El tiempo pasa. Yo salí de Ecuador en medio de una pandemia, en el año 2020, habiendo conocido lo que nunca pensé: el confinamiento. Durante una ventana corta que se abrió, me dieron la visa. Yo tenía obsesión por salir. Se me había metido en la cabeza que sería feliz viviendo en Europa, pero pensaba que estaría entre Lisboa y Ecuador. De verdad lo pensaba. De hecho, sopesé mantener mi apartamento en Quito con todos mis libros, con todo el amoblado, porque probablemente estaría regresando cada tres o cuatro meses. Pensé que Tiag iba a querer volver a estar con sus amigos.  Pensé muchas cosas. Nada de eso ocurrió. En el camino se fueron de esta dimensión algunas personas que yo quise. Se fue Gianni, se fue Gonzalo, se fue Rosi, se fue mi tío Gro y se fue mi tío Roque. Y más algunos conocidos, cuya muerte me impactó. Regresé a Ecuador solo por siete días el primer año y por cinco el segundo. Es decir, nada y mucho, pero lo suficientemente asustador como para pensar que no es fácil volver.
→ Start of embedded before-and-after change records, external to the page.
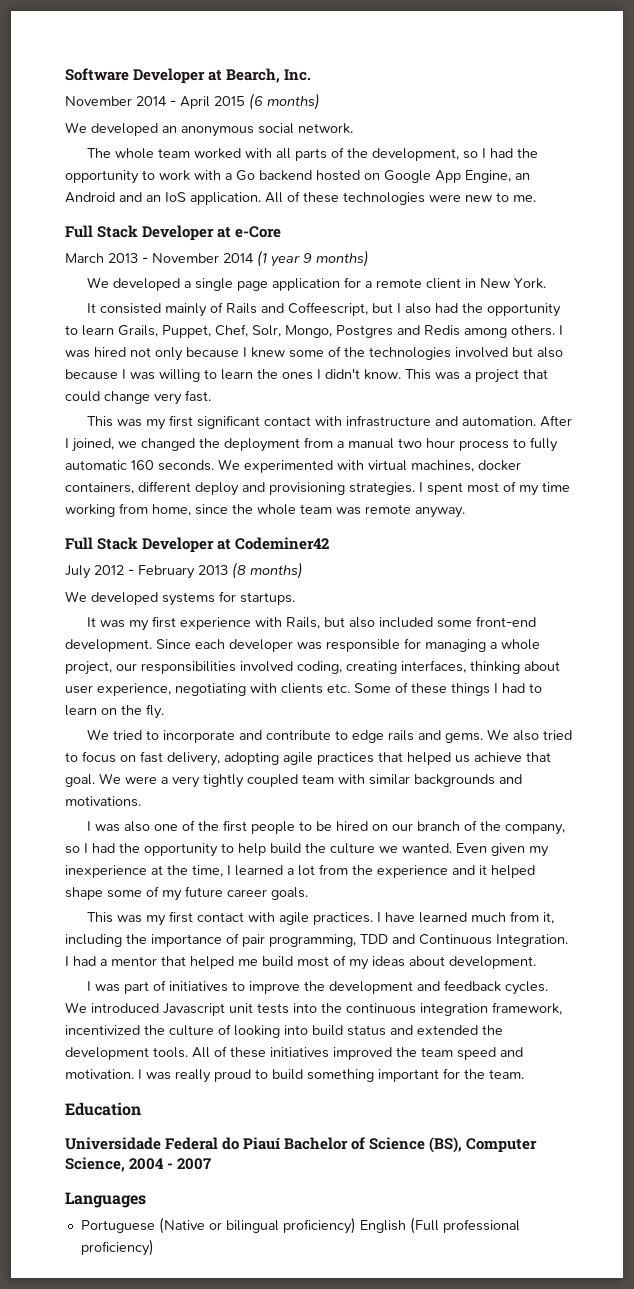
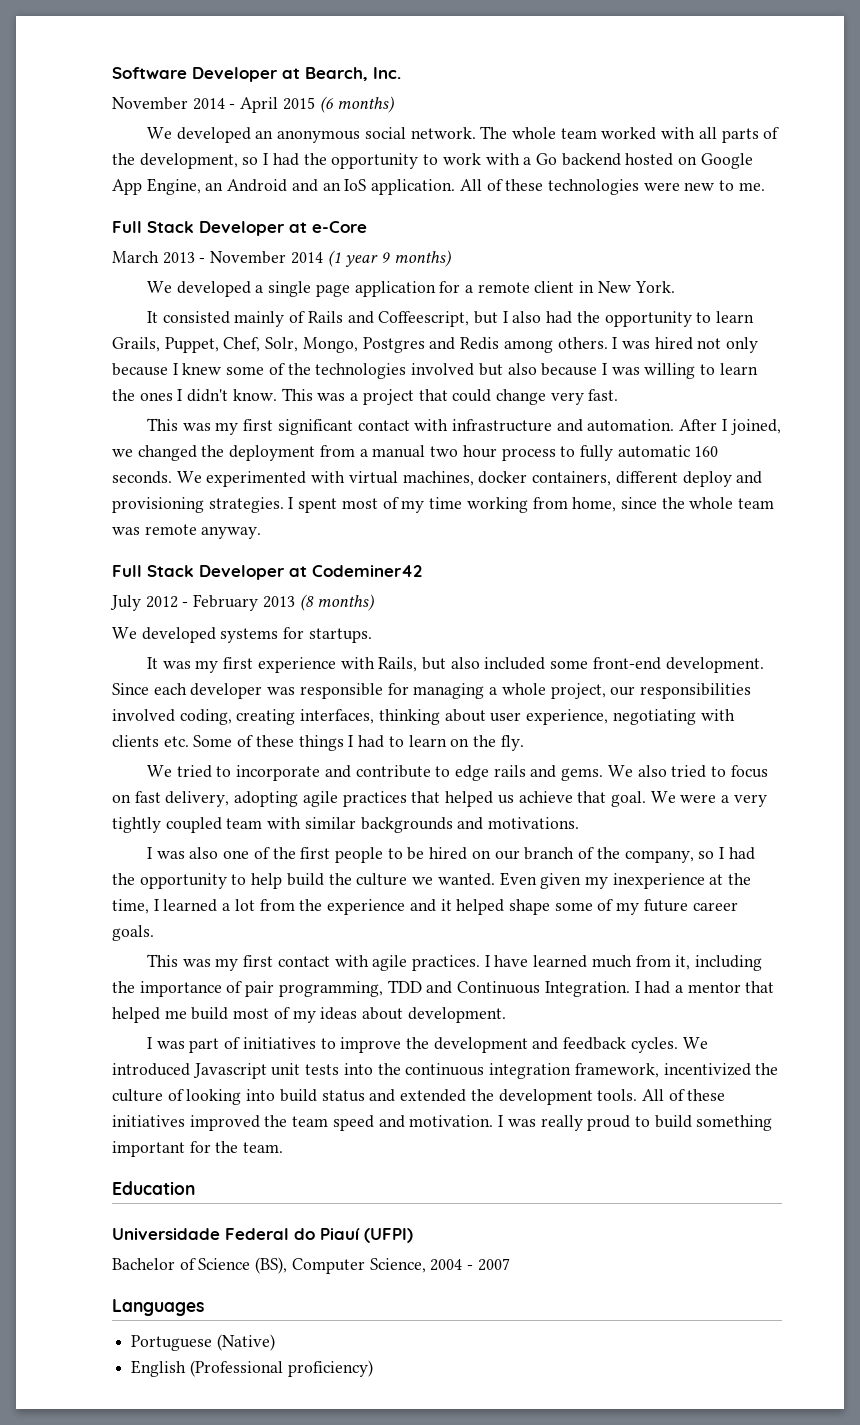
(353, 128) // -> (476, 133) none
(282, 1143) none -> [364,1228,413,1243] (UFPI) //
[158,1217,520,1234] (Native or bilingual proficiency) English (Full professional -> [216,1334,275,1351] [131,1360,283,1377] (Native) // English (Professional

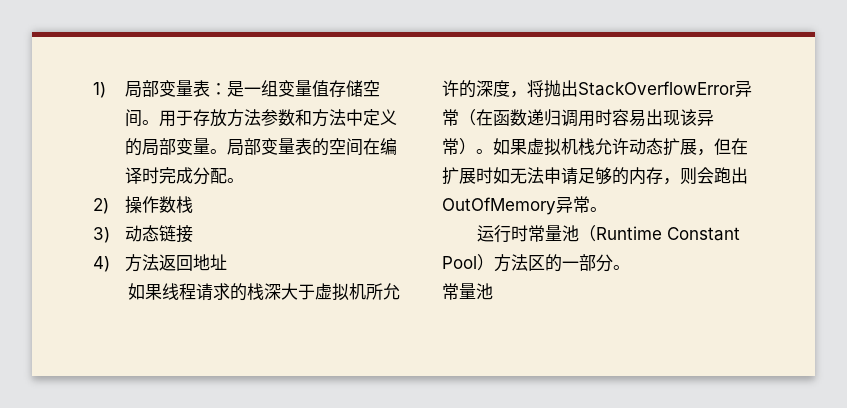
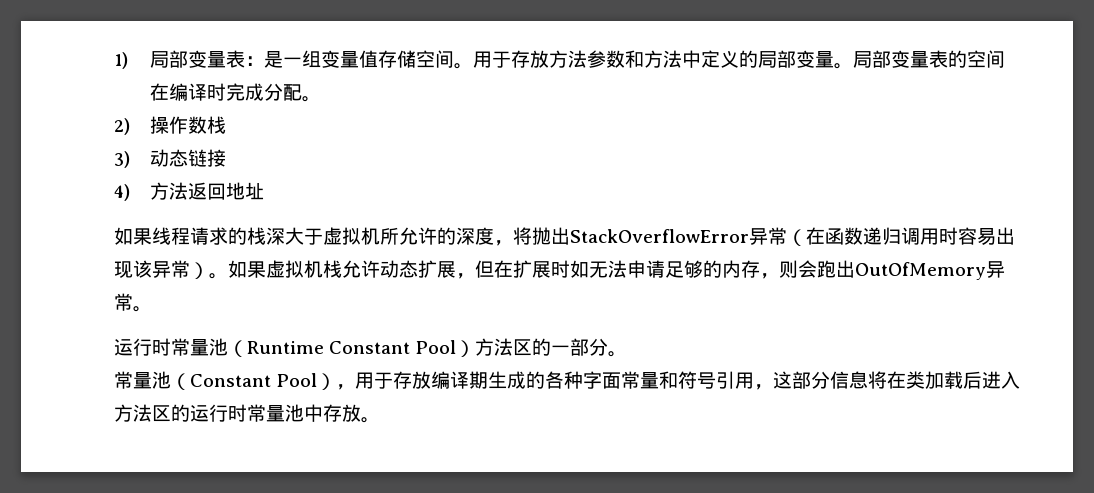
(493, 291) none -> [171,371,1021,390] [114,404,380,423] （Constant Pool），用于存放编译期生成的各种字面常量和符号引用，这部分信息将在类加载后进入方法区的运行时常量池中存放。

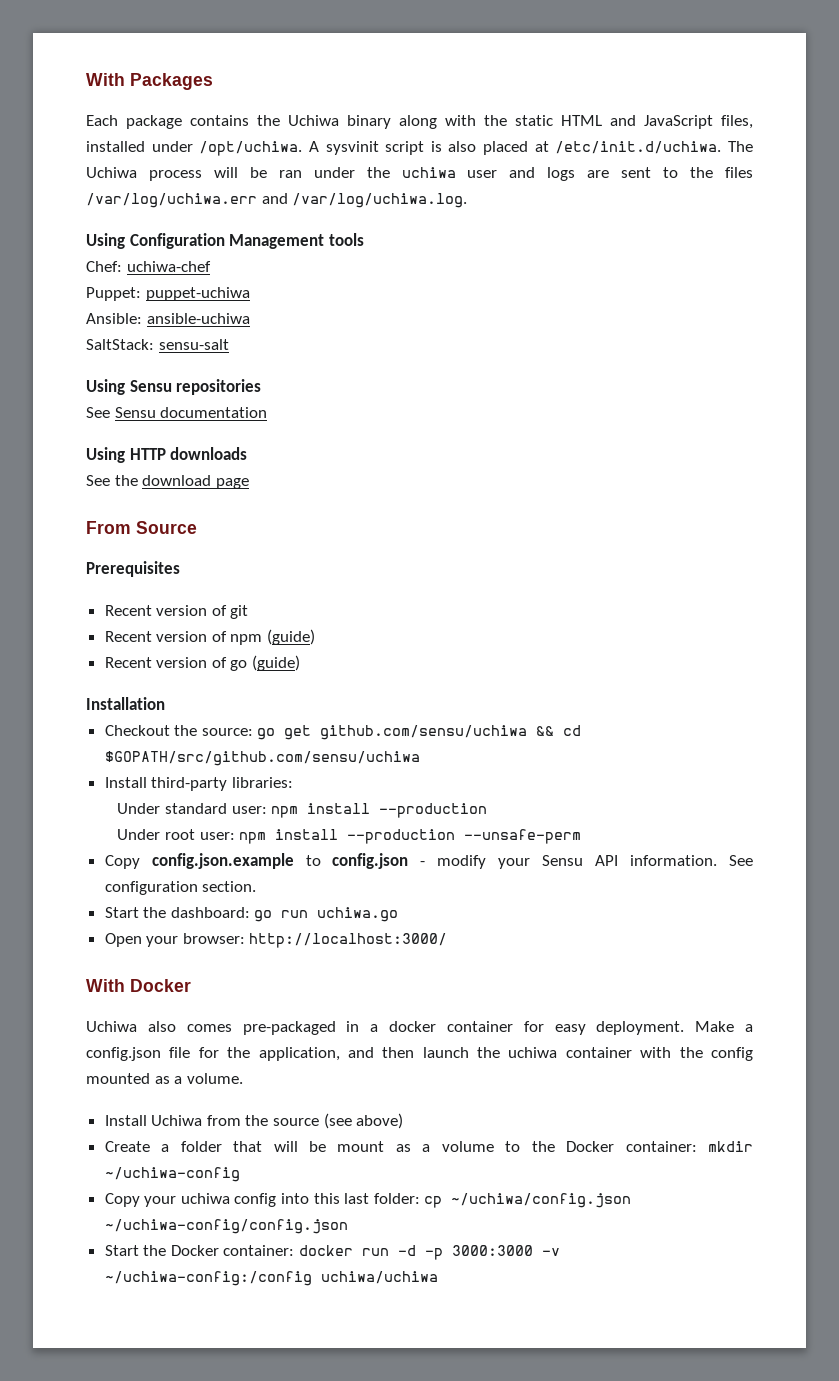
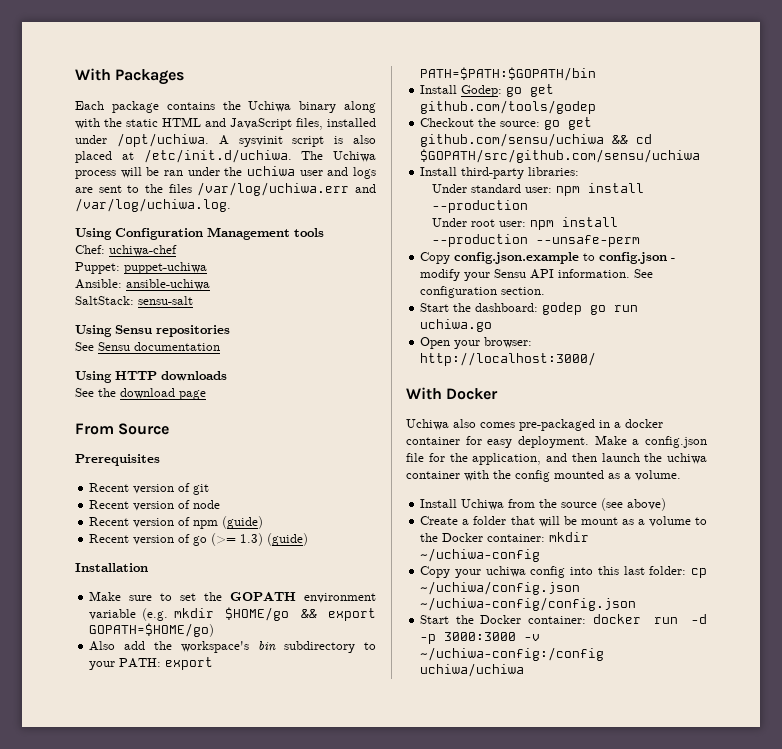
(249, 612) none -> [89,500,221,511] // Recent version of node
(248, 665) none -> [211,533,264,546] (>= 1.3)
(165, 703) none -> [89,591,376,603] [89,607,376,621] [89,623,215,637] [89,641,376,653] [89,657,214,670] [420,67,597,81] [420,84,555,97] [420,100,597,114] // Make sure to set the GOPATH environment variable (e.g. mkdir $HOME/go && export GOPATH=$HOME/go) // Also add the workspace's bin subdirectory to your PATH: export PATH=$PATH:$GOPATH/bin // Install Godep: go get github.com/tools/godep
(250, 912) none -> [542,302,583,315] godep

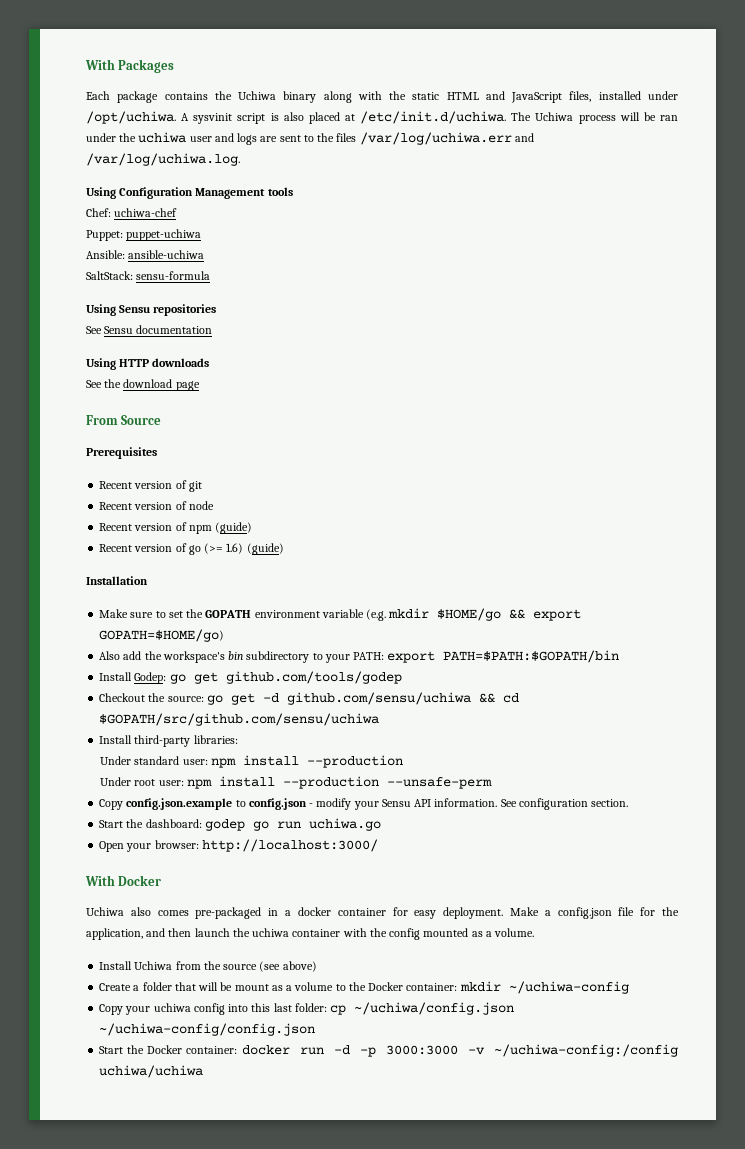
[138,296,193,305] sensu-salt -> [136,271,211,280] sensu-formula
[240,533,264,546] 1.3) -> [226,543,244,554] 1.6)
(593, 123) none -> [262,693,279,703] -d

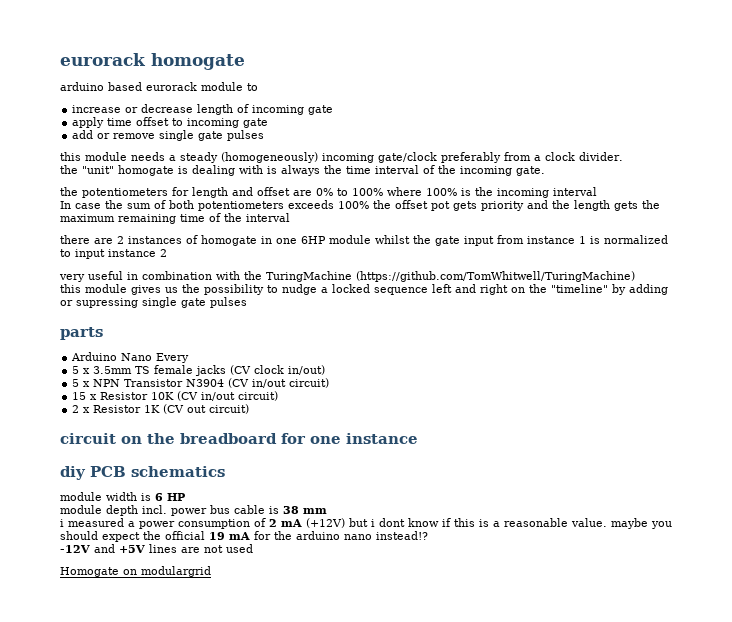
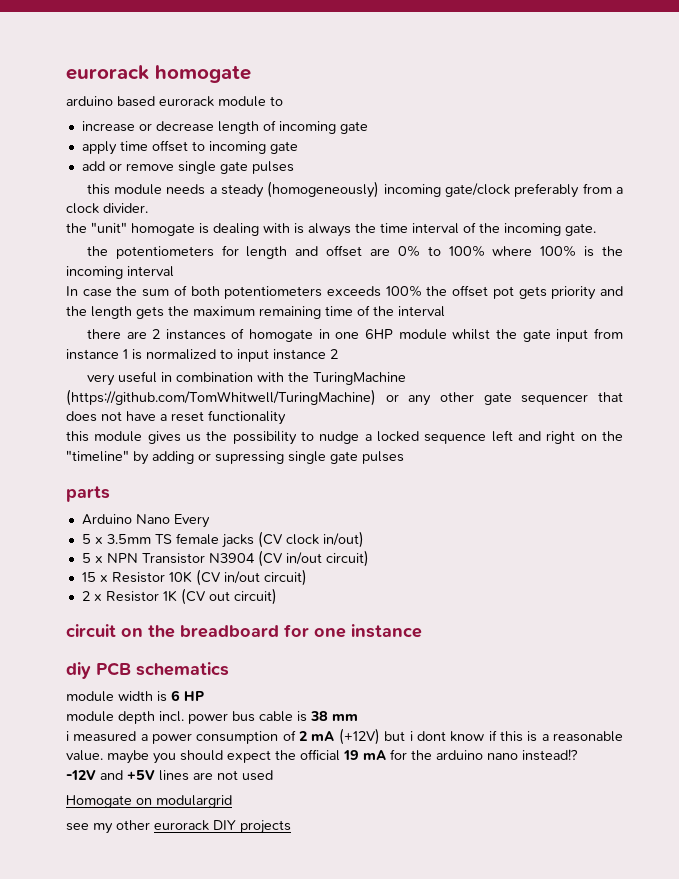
(635, 276) none -> [385,392,624,406] [66,410,286,425] or any other gate sequencer that does not have a reset functionality
(211, 571) none -> [66,820,291,834] // see my other eurorack DIY projects

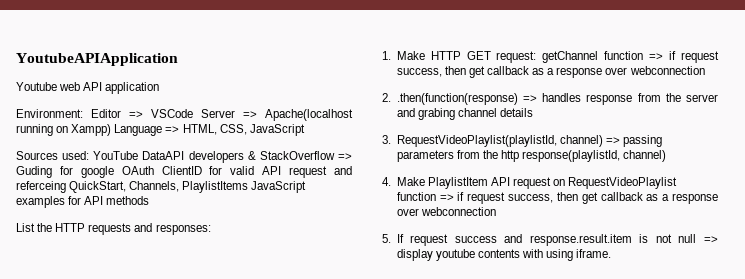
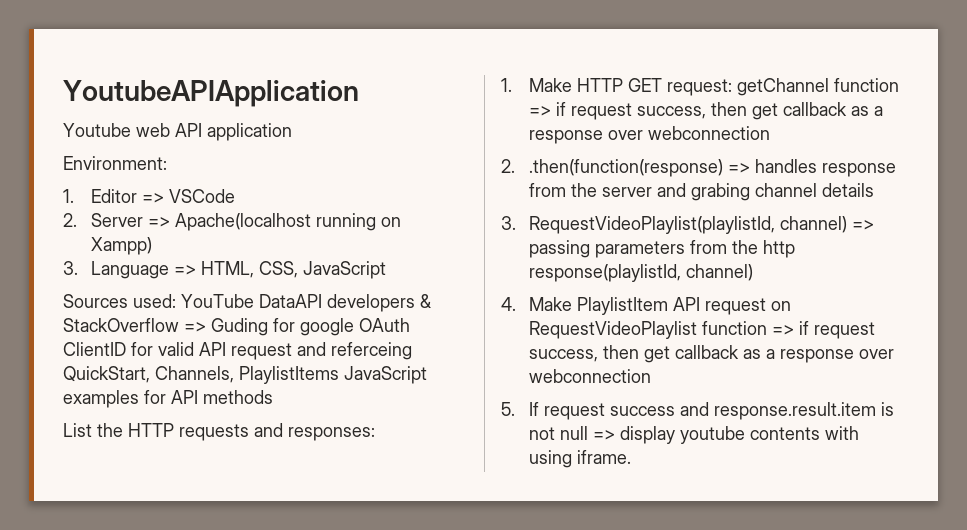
(83, 113) none -> [63,189,74,203] // 1.
(193, 113) none -> [63,213,77,227] // 2.
(112, 130) none -> [63,261,78,275] // 3.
Pensé muchas cosas. Nada de eso ocurrió. En el camino se fueron de esta dimensión algunas personas que yo quise.

 

Y por eso, ahora enfrento una especie de miedo de regresar y no vuelvo. No sé cómo manejar los años transcurridos que ya son cuatro, ¿en qué momento pasaron? Tanta gente a la que quisiera ver y nunca alcanzaría el tiempo para todos. Me he planteado escribirles y simplemente informarles que estaré sentada todas las mañanas en algún café y que, si alguien tiene tiempo y deseo, pase por ahí para darme un abrazo. Un mensaje sin presión porque todos tienen ocupaciones, porque la vida continúa, porque no es fácil y nadie va a suspender sus actividades solo para venir a saludar a la amiga que se alejó por decisión propia, porque quiso salir de su zona de confort y buscar otros rumbos, que se mudó para encontrarse con el mar y que es feliz viviendo una vida anónima y solitaria, que no la es gracias al whatsapp. Y por eso me levanto todas las mañanas para leer con desesperación los posts de mi prima política Titi, pues ella también libra una batalla en el extranjero, junto con mi primo hermano, a quien admiro tanto. 

 

Estas líneas las escribí en un avión de París a Dublín porque siempre escribo en los aviones. Porque sentada en el avión la vida se ve desde otra perspectiva. Más bonita, más tierna, más pequeña si cabe el término, porque las nubes tranquilizan y acompañan. El francés suena elegante y poético cuando la azafata anuncia el aterrizaje en la ciudad donde me espera mi hijo Tiag. Vengo de París aplaudiendo a mi hermana y conversando con David, el amigo de mi madre. Agradezco vivir en Europa porque me acerca a mi familia: una hija en Madrid, su melliza en Lisboa, el pequeño en Dublín, y ahora mi amiga P. en Madrid.

 

Porque sentada en el avión la vida se ve desde otra perspectiva. Más bonita, más tierna, más pequeña si cabe el término, porque las nubes tranquilizan y acompañan

Tengo una casa en Oeiras. Jamás lo hubiera imaginado, mucho menos me visualicé jardinera, armando una huerta y diseñando un jardín que será parecido al “campo florido”, aquel hermoso espacio de mi niñez, creado por mi abuela Lucía. Tengo intención de volver a ver a mi amiga P. porque con ella regresaremos al pasado y reíremos y cantaremos Germaine, Germaine, une javare ou un tango…porque quizás sí es verdad que pasado, presente y futuro ocurren al mismo tiempo. Y en este presente soy otra persona, alguien que nunca soñó que a los sesenta años se atrevería a vivir una vida tan distinta a la que tuve en Ecuador.